Advocacy groups want the Bill to provide an explicit right to independent assessment, which is a positive rather than negative demand. It must also provide for an individual's right to have unmet needs progressively identified in the independent assessment report, either on an annual basis or in the event that circumstances change.
When I hear that a complaints system is too complex, it indicates that complaints are not wanted. This is a valid criticism of the system which must be simplified and made more accessible in line with the demands of the advocacy groups. In addition, the appeals system needs to be independent of the Department of Health and Children. It could, for example, be accommodated in another Department.
The Bill must also provide for clear ring-fencing of disability specific resources. Without this, it will not make the difference people have a right to expect. The legislation must also provide for a clear statutory duty on all Departments and public bodies to include people with disabilities in all their plans and services and appropriate monitoring and accountability mechanisms. My comments on health boards and local authorities are a case in point but by no means exhaustive. One could draw attention to failures in almost every Department in areas in which it has responsibility.
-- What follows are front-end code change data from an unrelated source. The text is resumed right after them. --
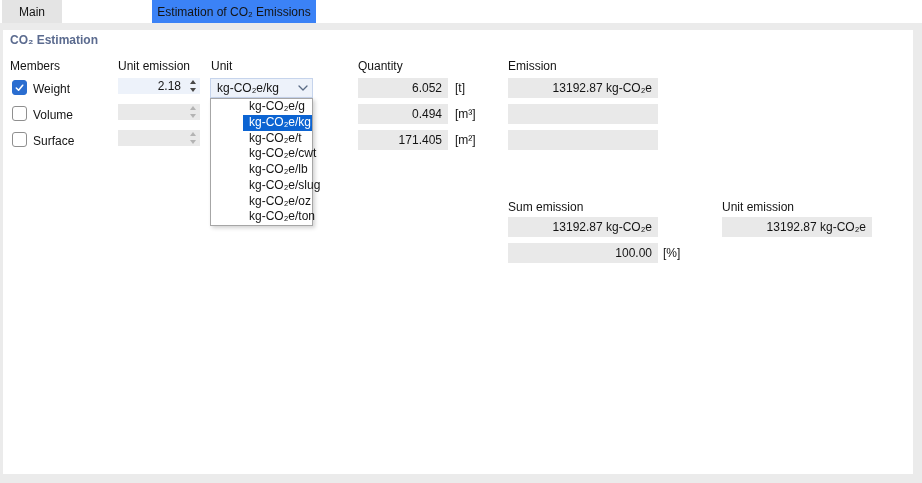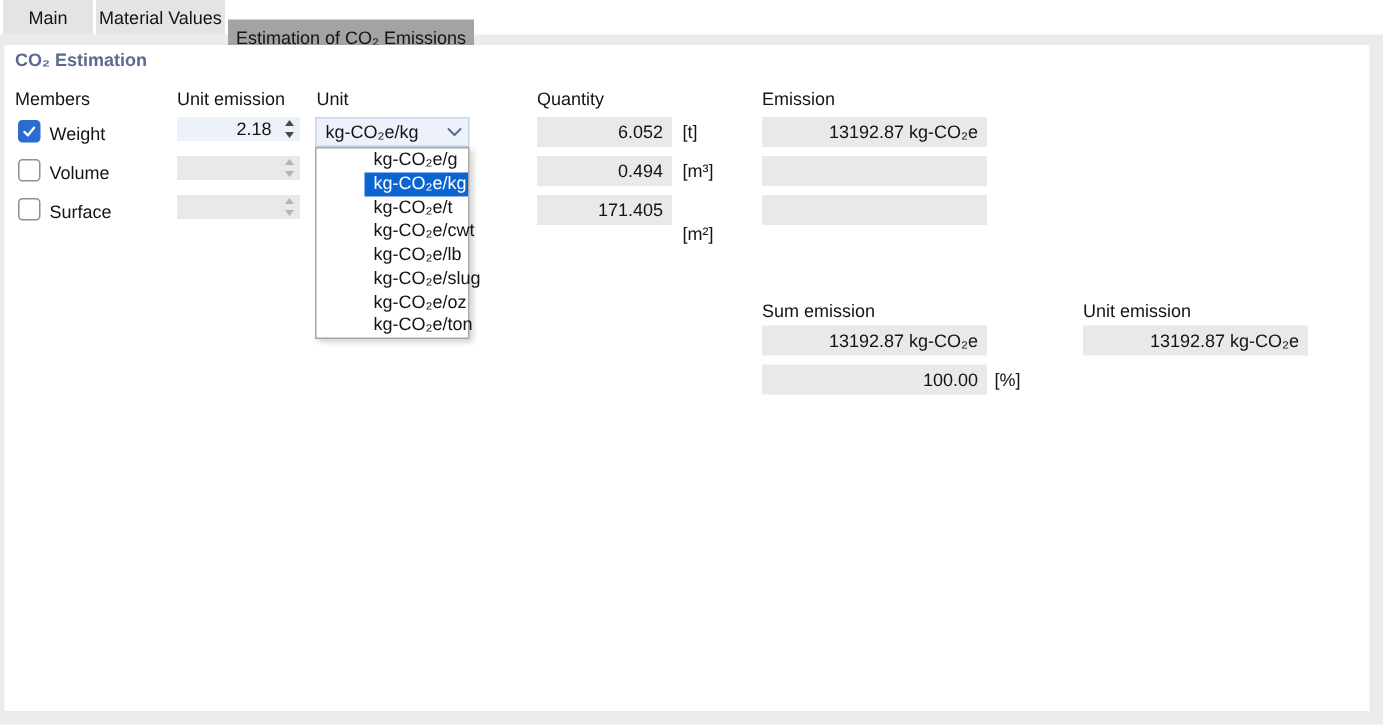--- a/index.html
+++ b/index.html
@@ -98,9 +98,6 @@
   <div class="tab" style="left:2px;width:60px;text-align:center;">
     <span>Main</span>
   </div>
-  <div class="tab" style="left:64px;width:86px;">
-    <span>Material Values</span>
-  </div>
   <div class="tab active" style="left:152px;width:164px;">
     <span>Estimation of CO₂ Emissions</span>
   </div>

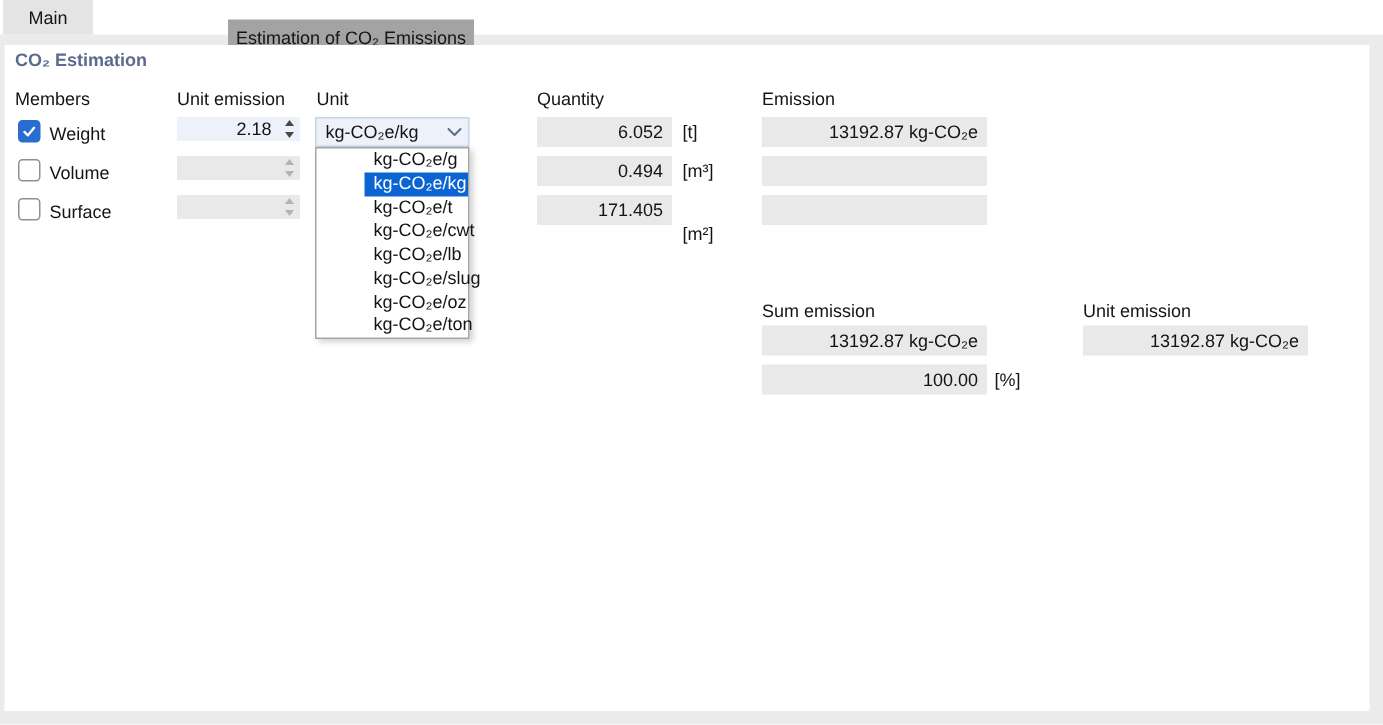--- a/index.html
+++ b/index.html
@@ -31,7 +31,7 @@
     background:var(--tab-inactive-bg);
     cursor:default;white-space:nowrap;
   }
-  .tab.active{background:#a3a3a3;margin-top:13px;}
+  .tab.active{background:#3b82f6;}
 
   
   .panel{left:3px;top:30px;width:910px;height:444px;background:#ffffff;}

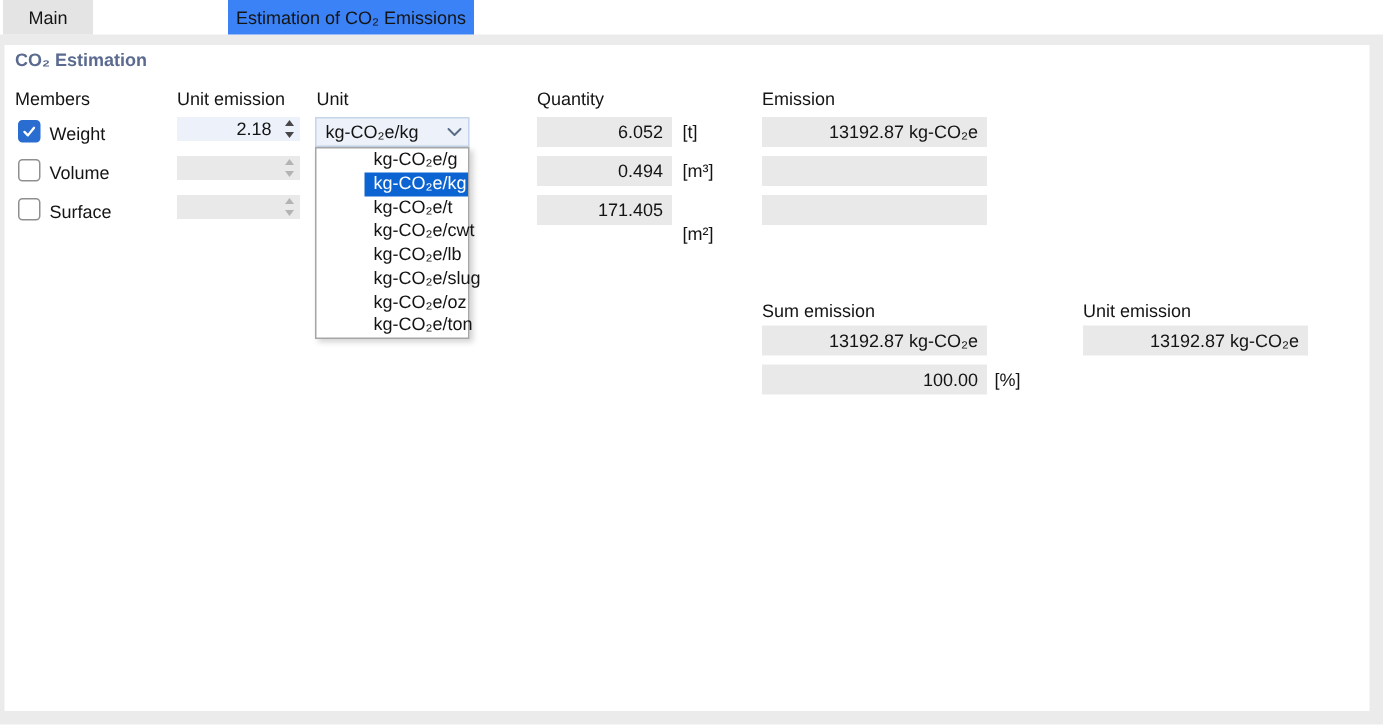--- a/index.html
+++ b/index.html
@@ -166,7 +166,7 @@
 </div>
 
 <div class="abs field" style="left:358px;top:130px;width:90px;">171.405</div>
-<div class="abs unitlbl" style="left:455px;top:149px;">[m²]</div>
+<div class="abs unitlbl" style="left:455px;top:133px;">[m²]</div>
 <div class="abs field" style="left:508px;top:130px;width:150px;"></div>
 
 <div class="abs droplist" style="left:210px;top:98px;width:103px;padding-left:32px;">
Public services should include all services provided in the public system by statutory and non-statutory entities. The Bill does not take wider needs into account. For example, the Department of the Environment, Heritage and Local Government has not addressed housing need, a fundamental issue for those without a roof over their heads or no entitlement to housing. Local authorities often take a two-tiered approach to housing provision by acting differently when housing persons with physical disabilities and persons with mental health problems. Not only is more housing required but the approach to housing allocation must also be addressed.
Clarity is needed on the Bill's impact on section 14 of the Equal Status Act. The advocacy groups also seek a review of the legislation, if it proceeds, after three years, which is a valid proposal given the large number of deficiencies in the Bill. The Government should accede to this request because a review will offer an opportunity to revisit certain aspects of the legislation and, unfortunately, prove that it is not rights based.